### Directions:
The expected output is the data below, character for character, without its pictures.

Web page edit records:

--

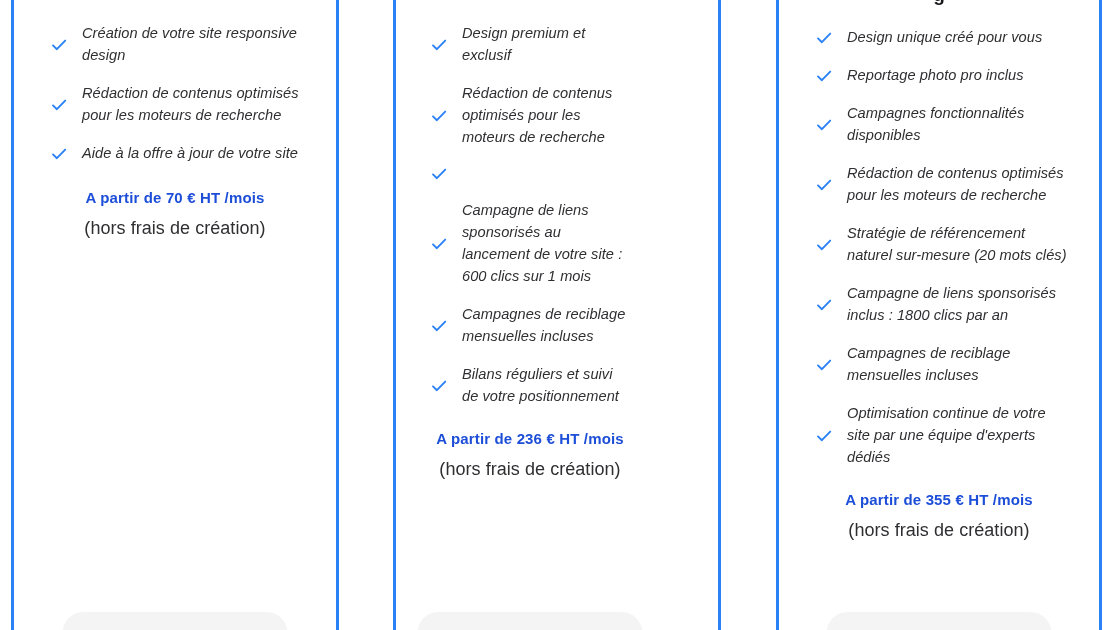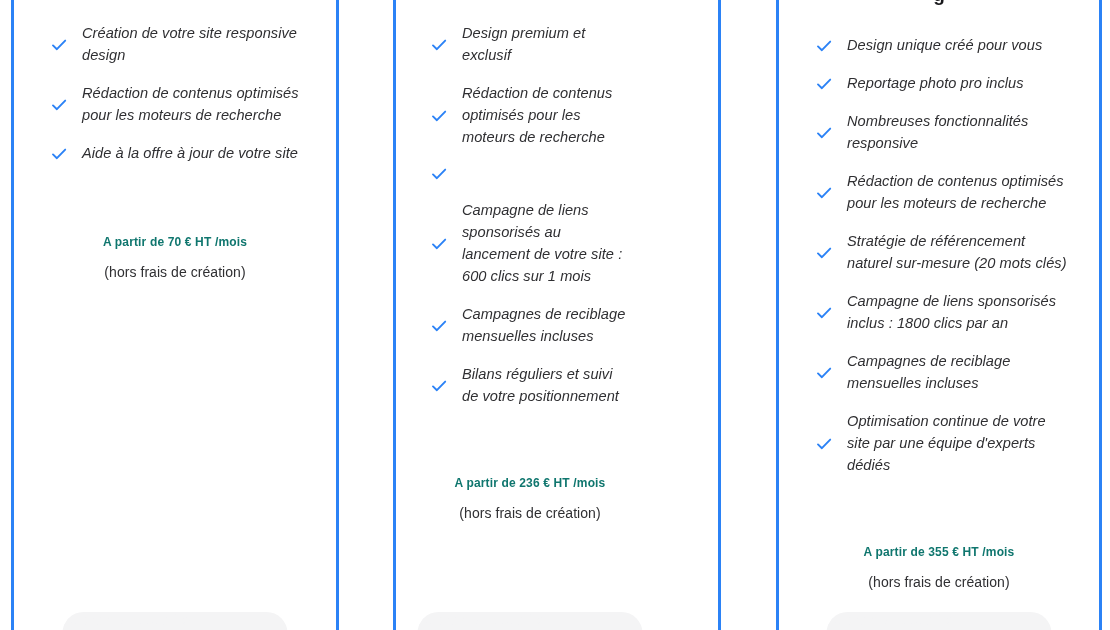--- a/index.html
+++ b/index.html
@@ -65,21 +65,21 @@
   }
 
   
   .feature-list {
     list-style: none;
     margin: 0;
     padding: 0;
   }
   .plan-1 .feature-list { padding: 22px 30px 0 36px; }
   .plan-2 .feature-list { padding: 22px 32px 0 34px; }
-  .plan-3 .feature-list { padding: 34px 30px 0 36px; }
+  .plan-3 .feature-list { padding: 26px 30px 0 36px; }
 
   .feature-item {
     display: flex;
     align-items: center;
     margin-bottom: 16px;
     font-style: italic;
   }
   .check-icon {
     flex: 0 0 auto;
     width: 18px;
@@ -96,29 +96,28 @@
     letter-spacing: .05px;
   }
 
   
   .price-block {
     text-align: center;
     padding: 6px 18px 0 18px;
   }
   .plan-1 .price-block { padding-top: 8px; }
   .price-main {
-    font-size: 12px;
+    font-size: 15px;
     font-weight: 700;
-    color: #0f766e;
+    color: #1d4ed8;
     letter-spacing: .15px;
     line-height: 20px;
-    margin-top: 44px;
   }
   .price-sub {
-    font-size: 14px;
+    font-size: 18px;
     font-weight: 400;
     color: #2f2f32;
     line-height: 20px;
     margin-top: 10px;
     letter-spacing: .05px;
   }
 
   
   .cta-stub {
     position: absolute;
@@ -255,21 +254,21 @@
             </svg>
         </span>
         <span class="feature-text">Reportage photo pro inclus</span>
       </li>
       <li class="feature-item">
         <span class="check-icon">
           <svg width="18" height="18" viewBox="0 0 18 18" fill="none">
               <path d="M3 9.4 L6.9 13.2 L15.2 4.6" stroke="#2b82f6" stroke-width="1.9" stroke-linecap="round" stroke-linejoin="round"></path>
             </svg>
         </span>
-        <span class="feature-text">Nombreuses fonctionnalités responsive</span>
+        <span class="feature-text">Campagnes fonctionnalités disponibles</span>
       </li>
       <li class="feature-item">
         <span class="check-icon">
           <svg width="18" height="18" viewBox="0 0 18 18" fill="none">
               <path d="M3 9.4 L6.9 13.2 L15.2 4.6" stroke="#2b82f6" stroke-width="1.9" stroke-linecap="round" stroke-linejoin="round"></path>
             </svg>
         </span>
         <span class="feature-text">Rédaction de contenus optimisés pour les moteurs de recherche</span>
       </li>
       <li class="feature-item">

--

### Solution:
--- a/index.html
+++ b/index.html
@@ -65,21 +65,21 @@
   }
 
   
   .feature-list {
     list-style: none;
     margin: 0;
     padding: 0;
   }
   .plan-1 .feature-list { padding: 22px 30px 0 36px; }
   .plan-2 .feature-list { padding: 22px 32px 0 34px; }
-  .plan-3 .feature-list { padding: 34px 30px 0 36px; }
+  .plan-3 .feature-list { padding: 26px 30px 0 36px; }
 
   .feature-item {
     display: flex;
     align-items: center;
     margin-bottom: 16px;
     font-style: italic;
   }
   .check-icon {
     flex: 0 0 auto;
     width: 18px;
@@ -96,29 +96,28 @@
     letter-spacing: .05px;
   }
 
   
   .price-block {
     text-align: center;
     padding: 6px 18px 0 18px;
   }
   .plan-1 .price-block { padding-top: 8px; }
   .price-main {
-    font-size: 12px;
+    font-size: 15px;
     font-weight: 700;
-    color: #0f766e;
+    color: #1d4ed8;
     letter-spacing: .15px;
     line-height: 20px;
-    margin-top: 44px;
   }
   .price-sub {
-    font-size: 14px;
+    font-size: 18px;
     font-weight: 400;
     color: #2f2f32;
     line-height: 20px;
     margin-top: 10px;
     letter-spacing: .05px;
   }
 
   
   .cta-stub {
     position: absolute;
@@ -255,21 +254,21 @@
             </svg>
         </span>
         <span class="feature-text">Reportage photo pro inclus</span>
       </li>
       <li class="feature-item">
         <span class="check-icon">
           <svg width="18" height="18" viewBox="0 0 18 18" fill="none">
               <path d="M3 9.4 L6.9 13.2 L15.2 4.6" stroke="#2b82f6" stroke-width="1.9" stroke-linecap="round" stroke-linejoin="round"></path>
             </svg>
         </span>
-        <span class="feature-text">Nombreuses fonctionnalités responsive</span>
+        <span class="feature-text">Campagnes fonctionnalités disponibles</span>
       </li>
       <li class="feature-item">
         <span class="check-icon">
           <svg width="18" height="18" viewBox="0 0 18 18" fill="none">
               <path d="M3 9.4 L6.9 13.2 L15.2 4.6" stroke="#2b82f6" stroke-width="1.9" stroke-linecap="round" stroke-linejoin="round"></path>
             </svg>
         </span>
         <span class="feature-text">Rédaction de contenus optimisés pour les moteurs de recherche</span>
       </li>
       <li class="feature-item">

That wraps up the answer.